Abdul has so far set up these demonstration tents in six camps in the Mansehra and Balakot areas. Fellow Afghan Dilawar is now in Muzaffarabad, the capital of Pakistan-administered Kashmir, to build several more. Trained as a tailor in Barary camp, the 27-year-old is taking a break from his sewing shop in Mansehra to spread the word on the fireplace.

"I take two hours to make one," says Dilawar, whose own home was slightly damaged in the October 8 earthquake and who - in an unrelated decision - plans to return to Afghanistan with some 60 families from Barary camp next year.

Shaista, a community mobiliser with the Best team, notes: "The women seem really interested in the mud dome, they say they will use it if the men build it."

The "Afghan fireplace" is just one of several ideas being explored to help quake survivors better winterize themselves. Wary of tent fires, the Pakistan authorities have made other proposals, like designing a stove with a protective metal casing, using hot water bottles or heated platforms.

"No method is fool-proof," says UNHCR's acting emergency coordinator for earthquake relief, Indrika Ratwatte. "It's a matter of prioritising which risk is bigger - hypothermia or fire. Ultimately, it's the government's decision, and we'll try to support it as much as we can."

Regardless of the decision, families will likely continue lighting candles or stoves in tents as temperatures dip. To minimize the risk of tent fires, every military-run camp now has several "fire stops" in prominent places, with information on fire prevention, as well as fire extinguishers and pails filled with sand. Camp management support teams are educating people on the safe use of fire while UNHCR's site planners are encouraging more space between tents to contain fires should they break out.

UNHCR also recommends winterization techniques like pitching the tent in a pit about two feet deep to stay close to the warm ground, using plastic sheets as ground sheeting and to insulate the roof of the tent, and using mattresses and blankets for personal insulation.

The refugee agency is now in its latest round of distributing supplies for winterization, providing each person with three blankets and each tent with two plastic sheets and four mattresses.
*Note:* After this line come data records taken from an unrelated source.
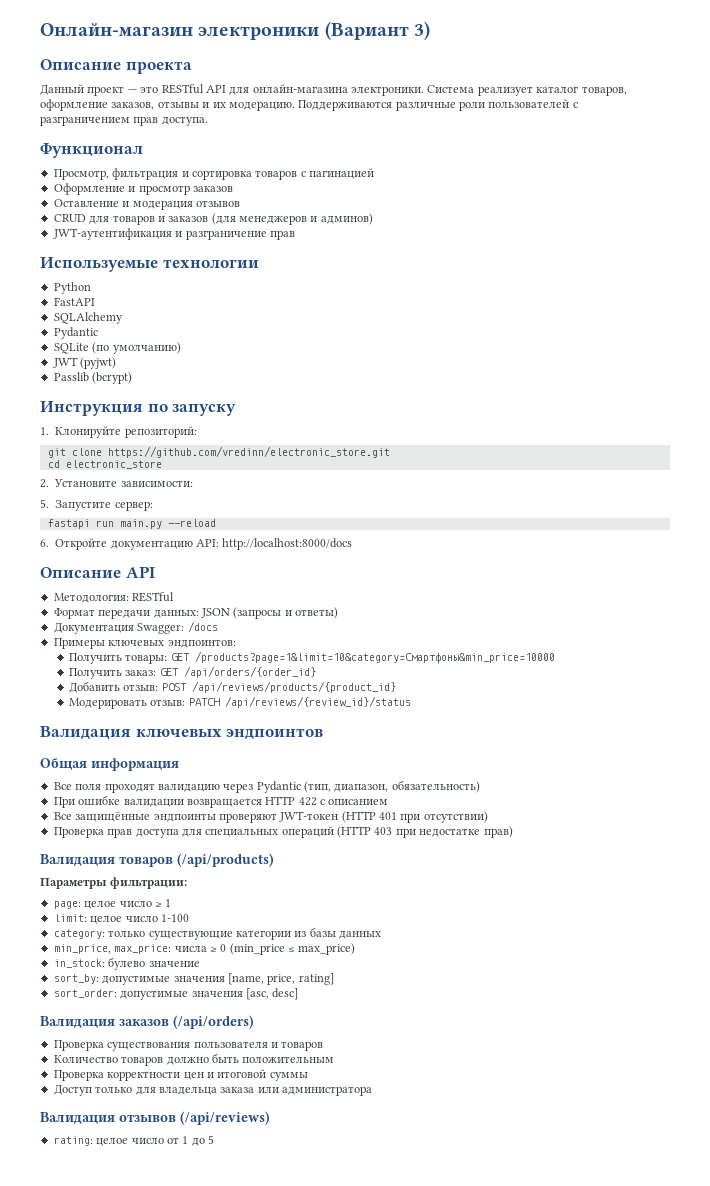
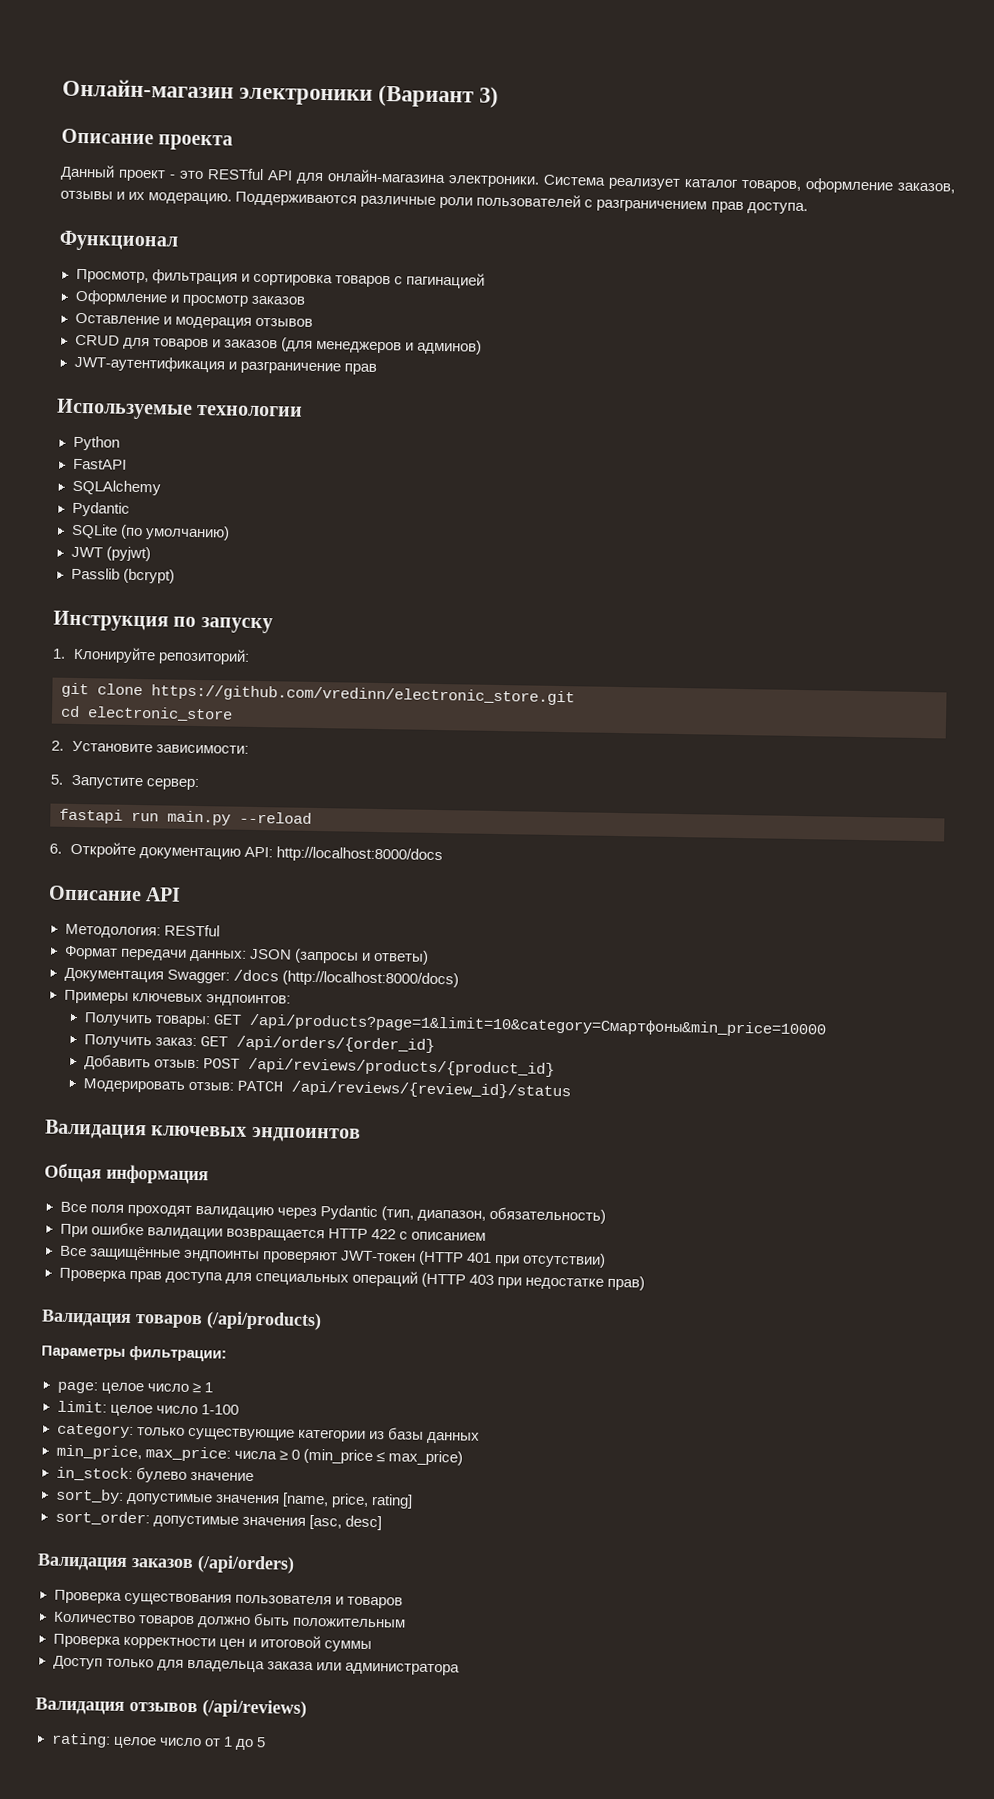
- Данный проект — это RESTful API для онлайн-магазина электроники.
+ Данный проект - это RESTful API для онлайн-магазина электроники.
- Документация Swagger: /docs
+ Документация Swagger: /docs (http://localhost:8000/docs)
- Получить товары: GET /products?page=1&limit=10&category=Смартфоны&min_price=10000
+ Получить товары: GET /api/products?page=1&limit=10&category=Смартфоны&min_price=10000

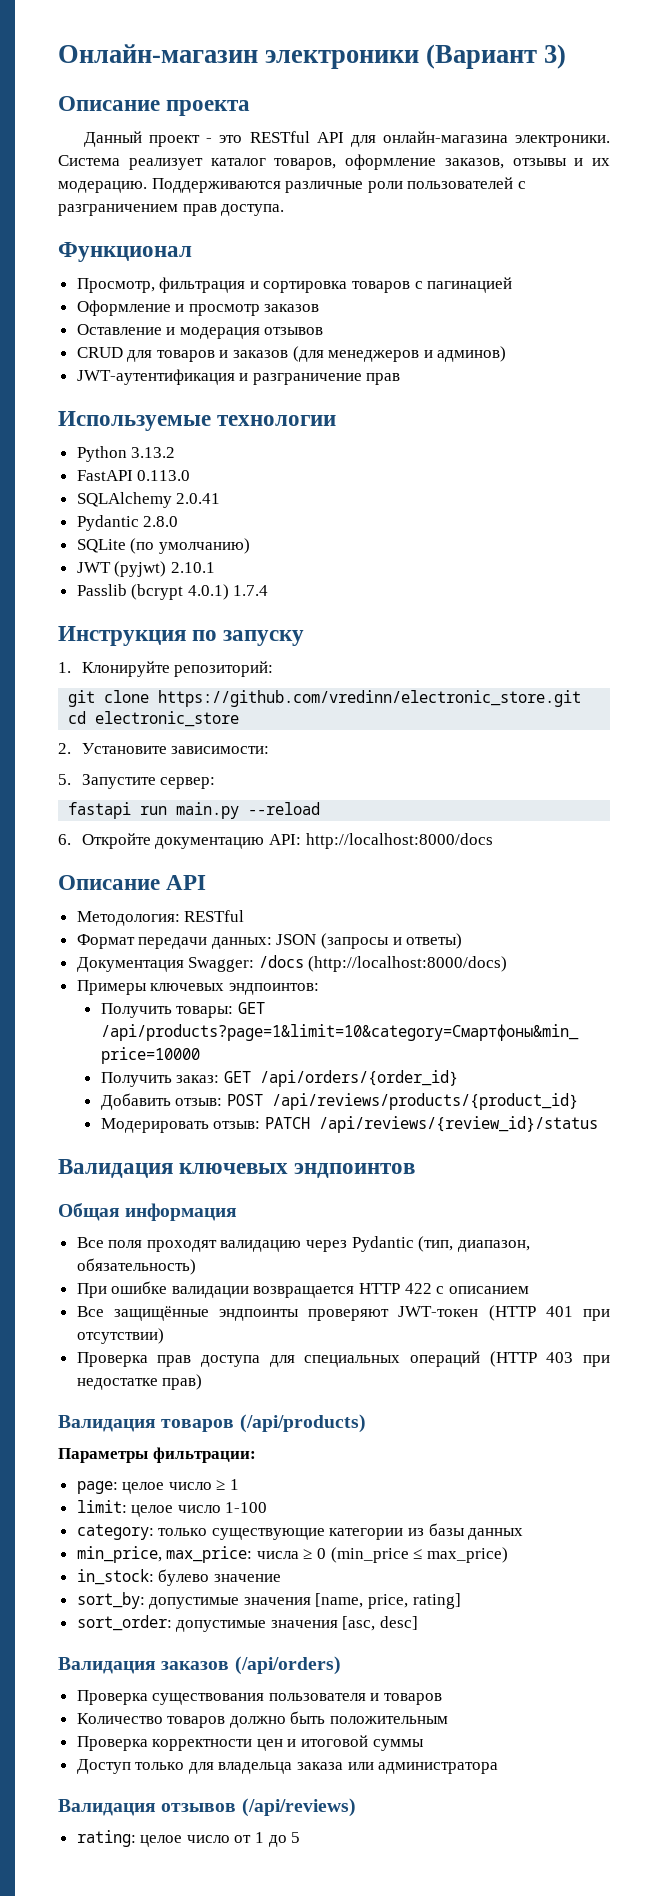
- Python
+ Python 3.13.2
- FastAPI
+ FastAPI 0.113.0
- SQLAlchemy
- Pydantic
+ SQLAlchemy 2.0.41
+ Pydantic 2.8.0
- JWT (pyjwt)
+ JWT (pyjwt) 2.10.1
- Passlib (bcrypt)
+ Passlib (bcrypt 4.0.1) 1.7.4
It has already distributed 20,855 tents, 59,236 plastic sheets, 391,759 blankets, 27,938 jerry cans, 22,453 kitchen sets and 12,519 mattresses in the initial phase, and will supplement these supplies with another 77,000 plastic sheets and 250,000 blankets in this round of distribution.

As lead agency of the camp management cluster, UNHCR is supporting the Pakistan authorities and non-government organisations in 36 planned camps. The agency is also improving living conditions in an increasing number of self-settled camps by sending its technical mobile teams to build latrines, communal kitchens and other infrastructure to provide basic services in these camps.